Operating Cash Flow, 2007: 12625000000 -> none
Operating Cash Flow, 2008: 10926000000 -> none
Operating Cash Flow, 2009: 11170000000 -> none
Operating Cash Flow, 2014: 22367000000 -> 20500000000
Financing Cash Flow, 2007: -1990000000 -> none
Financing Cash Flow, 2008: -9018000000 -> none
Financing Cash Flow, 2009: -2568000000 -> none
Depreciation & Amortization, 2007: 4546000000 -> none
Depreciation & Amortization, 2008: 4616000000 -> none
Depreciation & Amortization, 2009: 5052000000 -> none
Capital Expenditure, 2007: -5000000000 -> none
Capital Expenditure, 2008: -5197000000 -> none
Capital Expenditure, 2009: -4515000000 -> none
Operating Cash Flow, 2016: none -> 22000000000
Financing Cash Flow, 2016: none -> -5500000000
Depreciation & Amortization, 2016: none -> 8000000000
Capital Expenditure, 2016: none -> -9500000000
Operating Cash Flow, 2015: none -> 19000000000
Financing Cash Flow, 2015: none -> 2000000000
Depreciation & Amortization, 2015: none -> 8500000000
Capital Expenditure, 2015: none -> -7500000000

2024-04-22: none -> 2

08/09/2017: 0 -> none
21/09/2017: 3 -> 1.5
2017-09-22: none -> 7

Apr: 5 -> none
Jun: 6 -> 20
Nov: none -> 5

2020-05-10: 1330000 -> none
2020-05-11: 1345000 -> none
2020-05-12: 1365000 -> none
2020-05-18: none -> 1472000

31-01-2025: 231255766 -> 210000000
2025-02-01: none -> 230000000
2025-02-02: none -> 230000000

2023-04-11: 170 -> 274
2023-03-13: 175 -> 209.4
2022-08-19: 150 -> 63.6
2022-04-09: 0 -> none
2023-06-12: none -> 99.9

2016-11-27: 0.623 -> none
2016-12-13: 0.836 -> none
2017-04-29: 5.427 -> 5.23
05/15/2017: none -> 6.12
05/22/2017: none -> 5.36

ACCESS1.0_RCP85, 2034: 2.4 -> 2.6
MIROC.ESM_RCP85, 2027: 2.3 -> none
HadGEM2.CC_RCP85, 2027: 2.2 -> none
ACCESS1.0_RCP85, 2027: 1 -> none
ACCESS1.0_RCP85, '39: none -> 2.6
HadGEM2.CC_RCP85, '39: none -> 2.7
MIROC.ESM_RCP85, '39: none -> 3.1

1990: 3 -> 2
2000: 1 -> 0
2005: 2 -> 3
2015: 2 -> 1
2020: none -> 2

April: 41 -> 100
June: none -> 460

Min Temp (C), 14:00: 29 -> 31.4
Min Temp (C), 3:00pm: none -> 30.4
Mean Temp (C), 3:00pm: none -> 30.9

- WORK ORDER
In the entries above, please find the line with "2022-04-09: 0 -> none" and the line with "HadGEM2.CC_RCP85, '39: none -> 2.7", then write out exactly those two lines and every line between them, and nothing more.

- SOLUTION FOR THIS TASK
2022-04-09: 0 -> none
2023-06-12: none -> 99.9

2016-11-27: 0.623 -> none
2016-12-13: 0.836 -> none
2017-04-29: 5.427 -> 5.23
05/15/2017: none -> 6.12
05/22/2017: none -> 5.36

ACCESS1.0_RCP85, 2034: 2.4 -> 2.6
MIROC.ESM_RCP85, 2027: 2.3 -> none
HadGEM2.CC_RCP85, 2027: 2.2 -> none
ACCESS1.0_RCP85, 2027: 1 -> none
ACCESS1.0_RCP85, '39: none -> 2.6
HadGEM2.CC_RCP85, '39: none -> 2.7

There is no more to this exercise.